The first named notice party, Indego, is referred to as ‘Indego’. Indego opposes the application for leave to appeal.

4

The second named notice party, South Dublin County Council, is referred to as ‘the Council’. The Council opposes the application for leave to appeal.

5

This determination relates to an application by the applicant seeking leave to appeal to this Court directly from the High Court under Article 34.5.4° of the Constitution. As a result of the amendments to the Constitution, brought about by the 33rd Amendment, the previous position, under which an applicant unhappy with a decision of the High Court had an entitlement to appeal to this Court, save with limited statutory exceptions, was replaced by two provisions. Article 34.5.3° now provides for the same right of appeal from the High Court as previously existed in respect of an appeal to this Court, except that the right is now transferred to an entitlement to appeal to the Court of Appeal. However, a further appeal from a decision of the Court of Appeal is available, with leave, to this Court.
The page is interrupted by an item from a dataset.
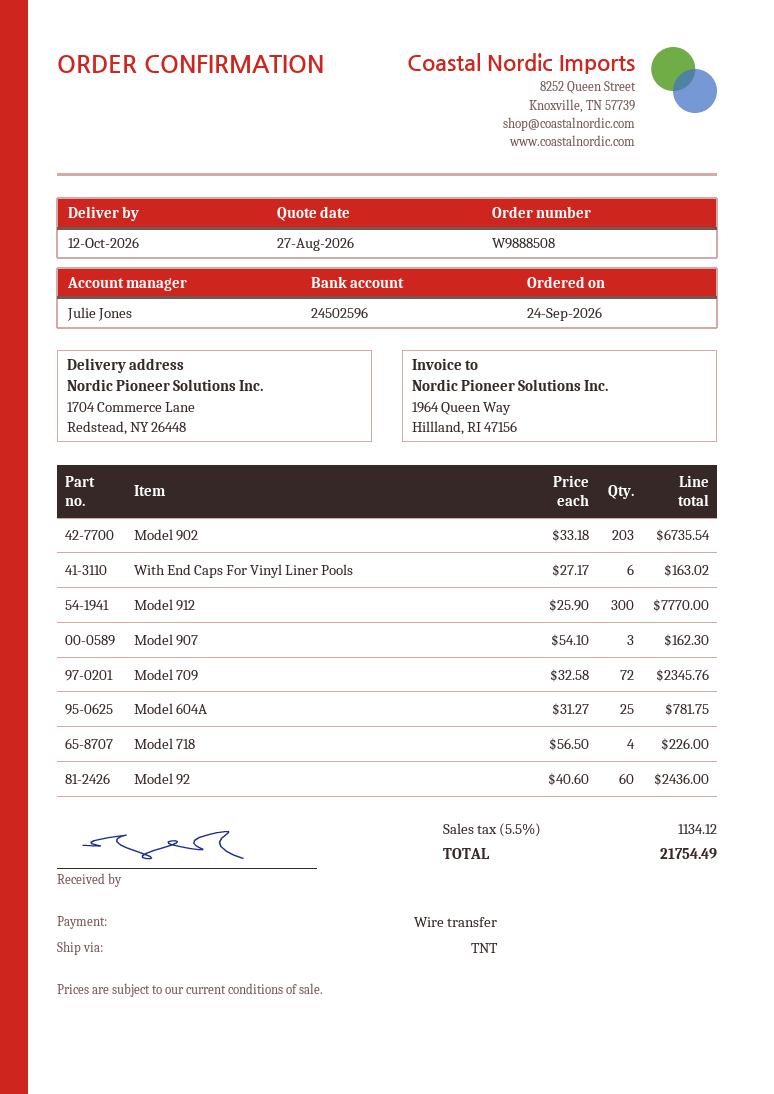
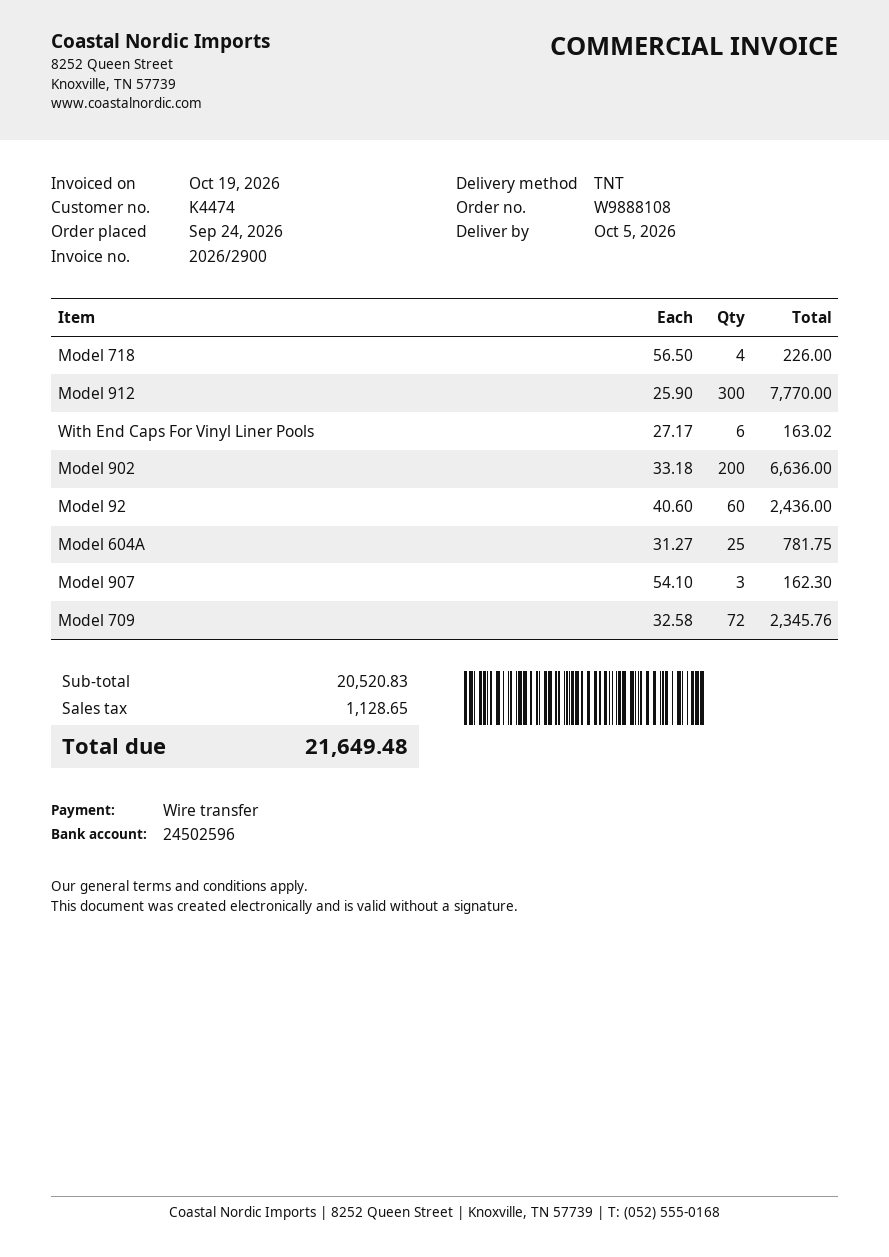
order number: W9888508 -> W9888108
delivery date: 2026-10-12 -> 2026-10-05
Model 902: 203 x 33.18 = 6735.54 -> 200 x 33.18 = 6636.00
tax: 1134.12 -> 1128.65
total: 21754.49 -> 21649.48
Alternatively, under Article 34.5.4°, it is possible to seek leave to appeal directly from the High Court to this Court. Such an appeal may be referred to as a ‘leapfrog’ appeal, as it involves by-passing what might otherwise be regarded as the new normal appellate structure involving an appeal to the Court of Appeal with the possibility of a second appeal to this Court.

6

As the Court is still in a time of transition, it is appropriate to re-iterate some general observations, under the Constitution, to grant or refuse, such application for leave.

7

At this time this Court, and the Court of Appeal, are seeking to address the existing list of undecided appeals which were brought to this Court prior to establishment day, which came into force as a result of the 33rd Amendment and the Court of Appeal coming into being. Thus, during this transitional phase, this Court will be dealing with appeals of a type which might not necessarily warrant leave to appeal to this Court under the new regime.

8

It will take some time for a body of jurisprudence to develop concerning the basis upon which this Court will grant leave to appeal under the Constitution, whether under Article 34.5.3° or Article 34.5.4°.

9

The starting point is the relevant provisions of the Constitution.

10

Article 34.5.3° provides:-

‘The Supreme Court shall, subject to such regulations as may be prescribed by law, have appellate jurisdiction from all decision of the Court of Appeal, if the Supreme Court is satisfied that:

(i) the decision involves a matter of general public importance, or

(ii) in the interests of justice it is necessary that there be an appeal to the Supreme Court.’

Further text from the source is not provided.